Activity — Beneath this task are records; print exactly the stretch of them from the line with "at /styles/* (e.g., /styles/global.css)." through the line with "and common components.", both ends included.
┌─ Extracted information
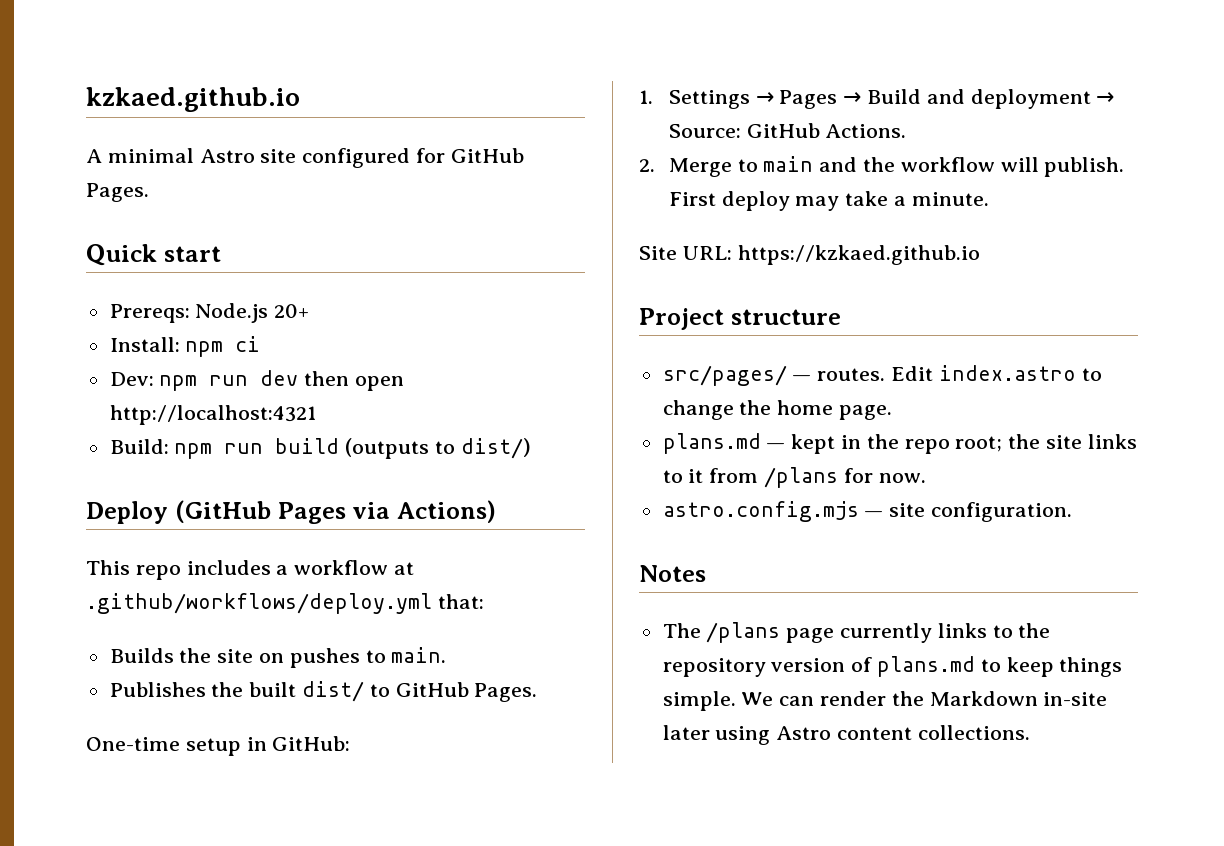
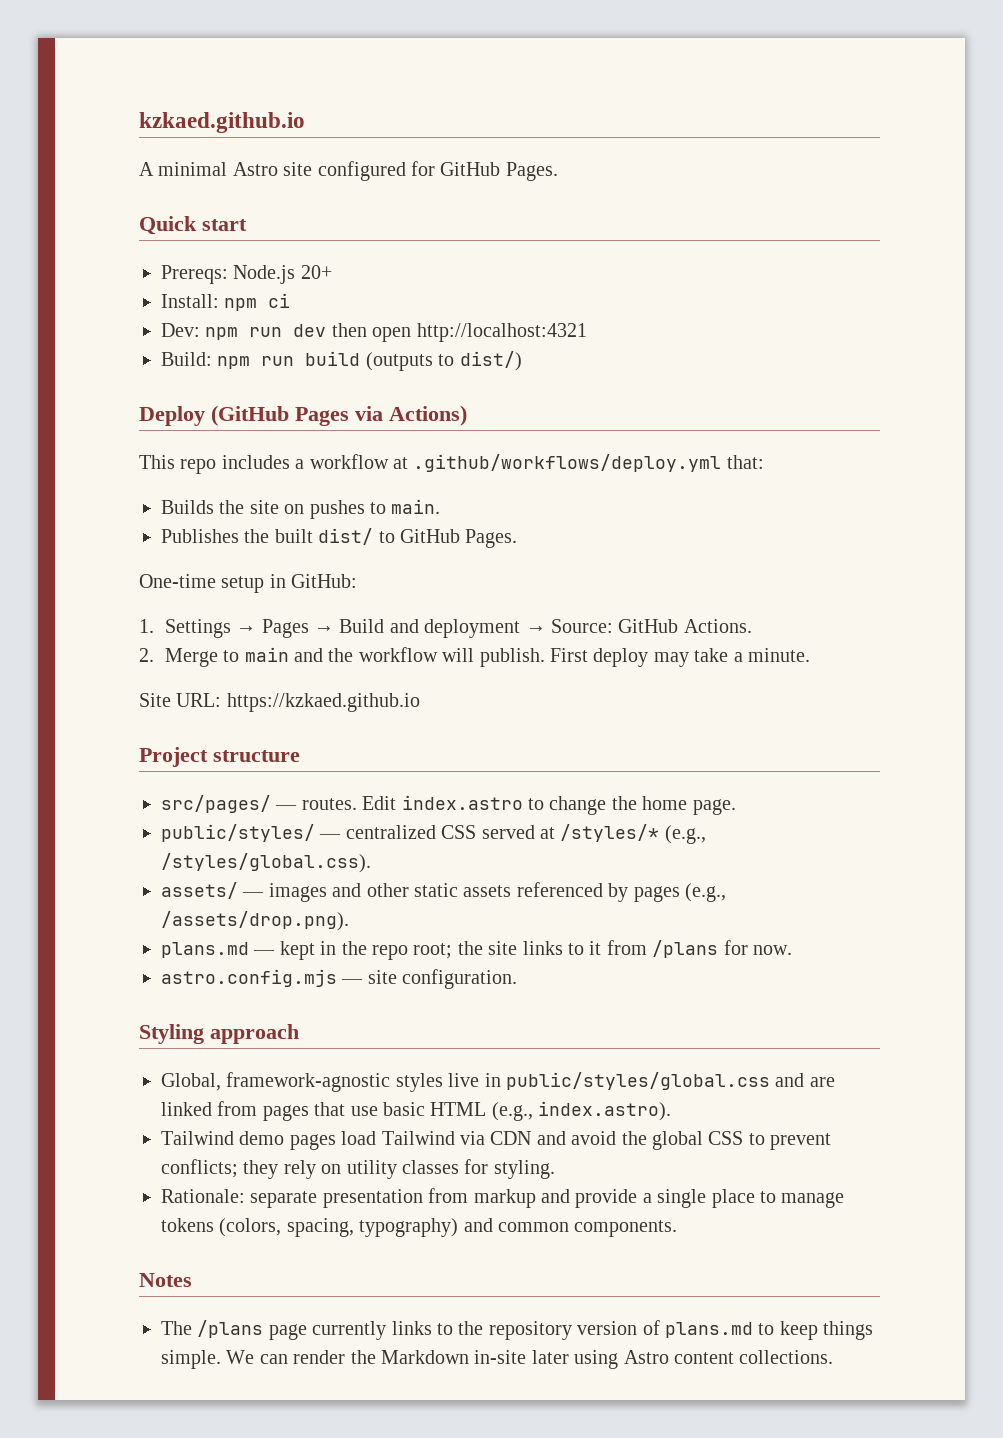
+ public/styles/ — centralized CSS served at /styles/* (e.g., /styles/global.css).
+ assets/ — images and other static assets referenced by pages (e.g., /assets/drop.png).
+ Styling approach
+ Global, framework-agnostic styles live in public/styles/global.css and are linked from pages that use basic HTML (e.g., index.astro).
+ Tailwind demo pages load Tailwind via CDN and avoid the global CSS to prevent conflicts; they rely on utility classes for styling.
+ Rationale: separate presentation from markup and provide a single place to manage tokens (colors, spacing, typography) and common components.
└─
┌─ Extracted information
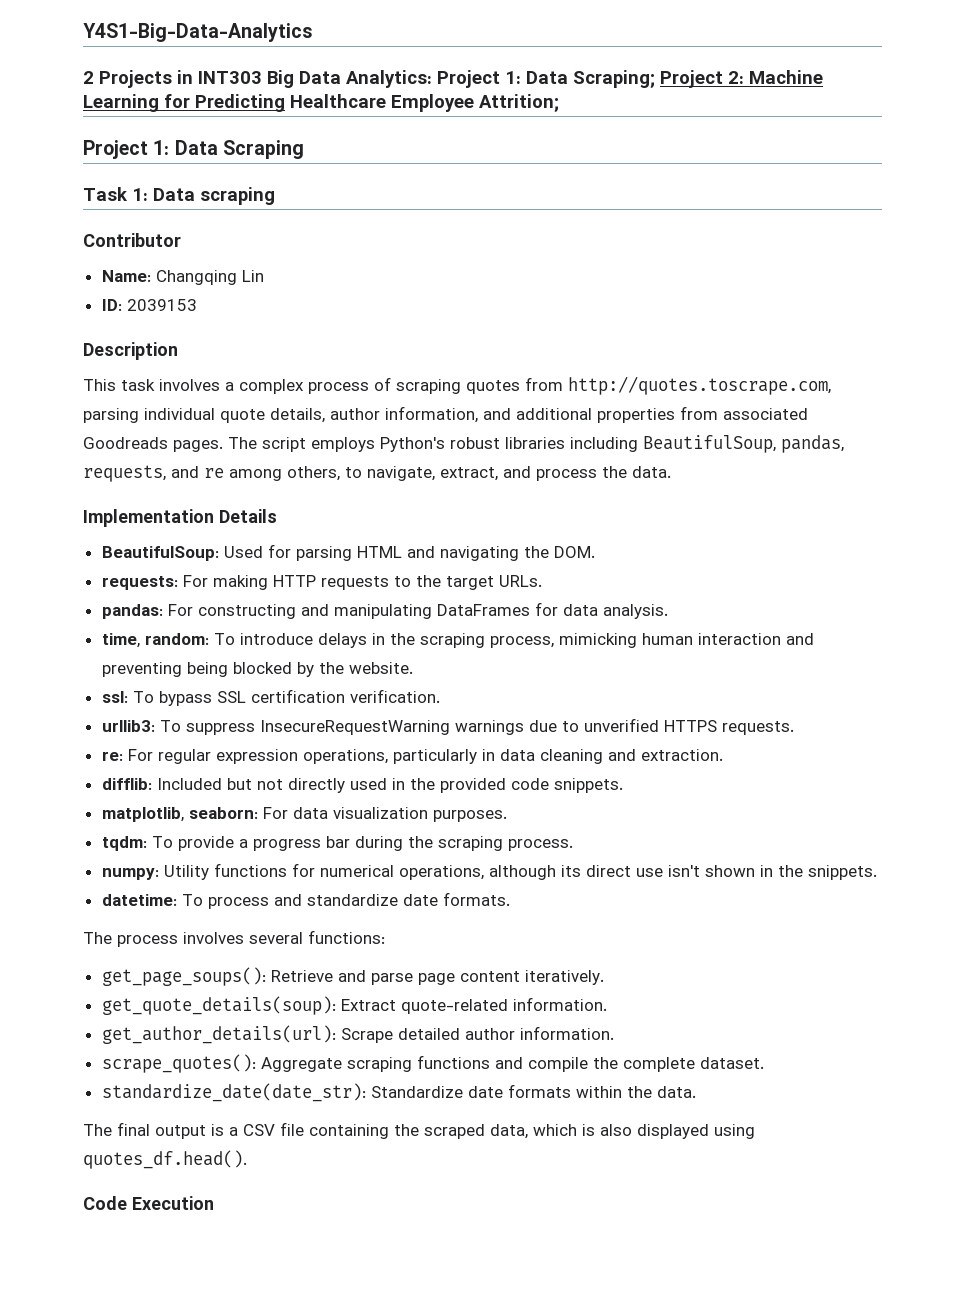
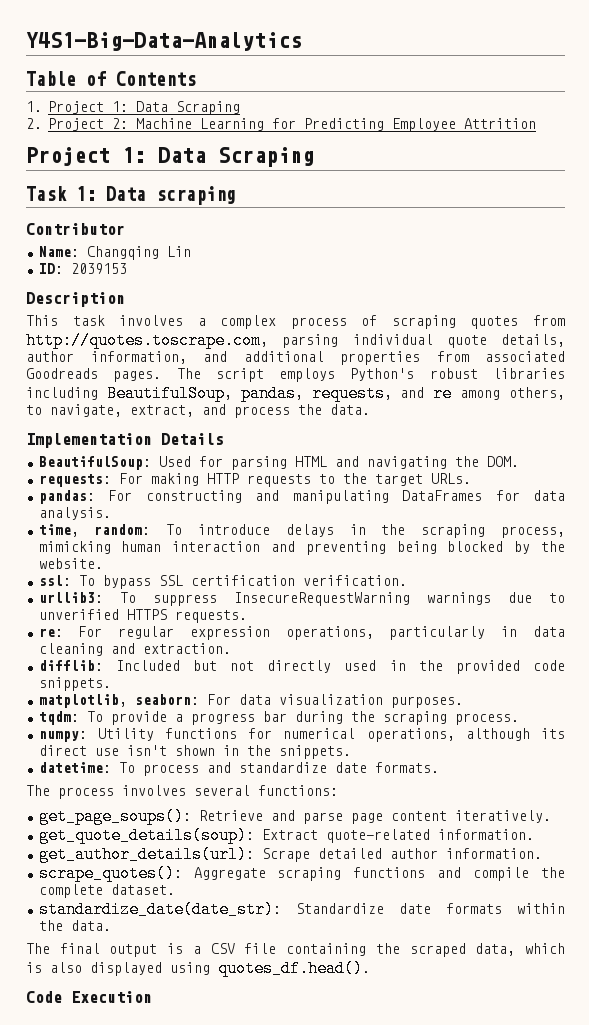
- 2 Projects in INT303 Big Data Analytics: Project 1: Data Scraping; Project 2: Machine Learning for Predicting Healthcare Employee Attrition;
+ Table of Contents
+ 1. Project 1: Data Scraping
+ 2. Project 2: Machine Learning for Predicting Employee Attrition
└─
┌─ Extracted information
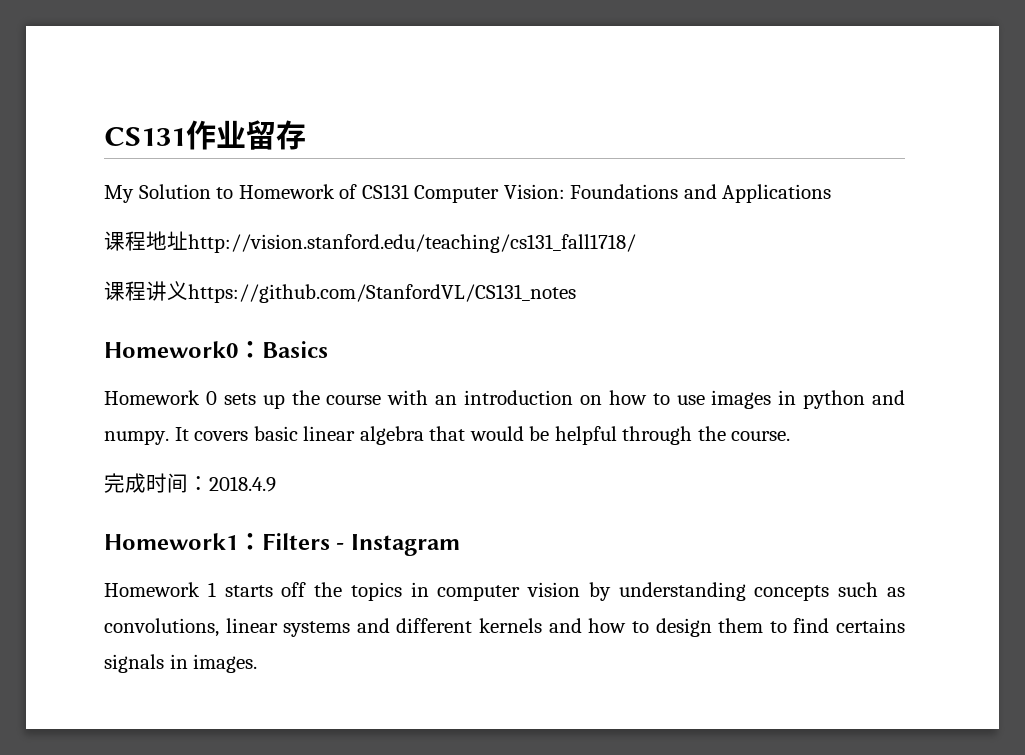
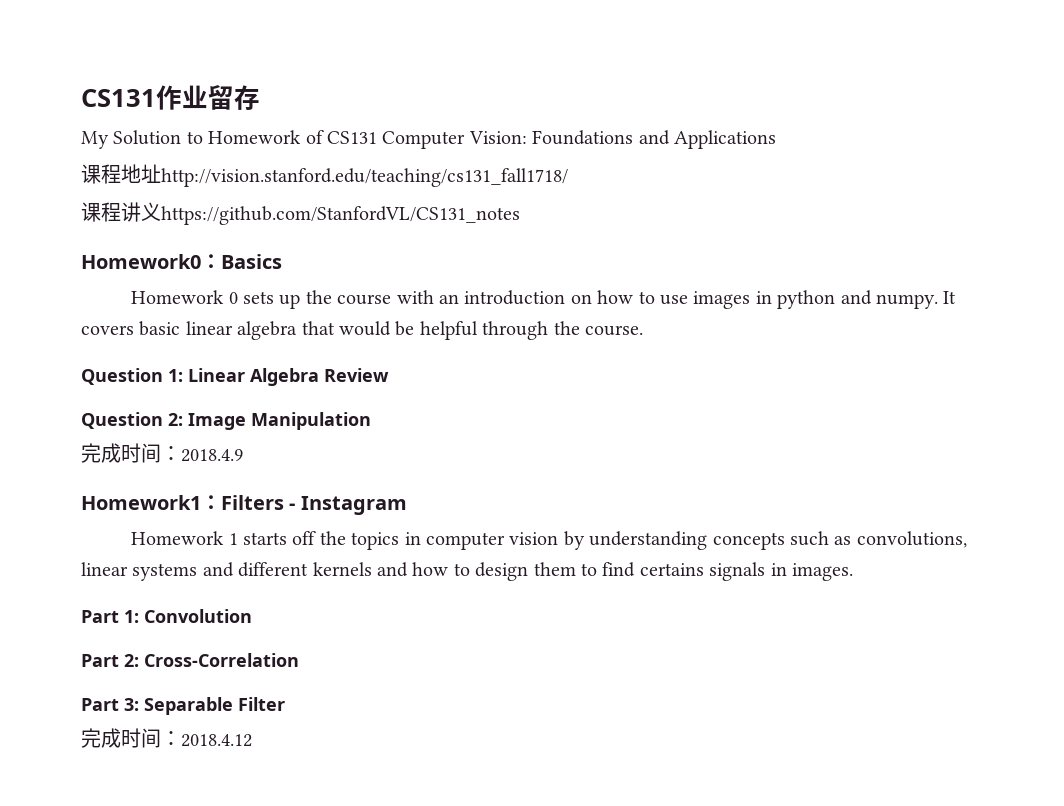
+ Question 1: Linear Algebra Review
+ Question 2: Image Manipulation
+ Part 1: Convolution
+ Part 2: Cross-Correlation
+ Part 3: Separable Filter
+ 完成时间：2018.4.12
└─
Expected answer —
+ public/styles/ — centralized CSS served at /styles/* (e.g., /styles/global.css).
+ assets/ — images and other static assets referenced by pages (e.g., /assets/drop.png).
+ Styling approach
+ Global, framework-agnostic styles live in public/styles/global.css and are linked from pages that use basic HTML (e.g., index.astro).
+ Tailwind demo pages load Tailwind via CDN and avoid the global CSS to prevent conflicts; they rely on utility classes for styling.
+ Rationale: separate presentation from markup and provide a single place to manage tokens (colors, spacing, typography) and common components.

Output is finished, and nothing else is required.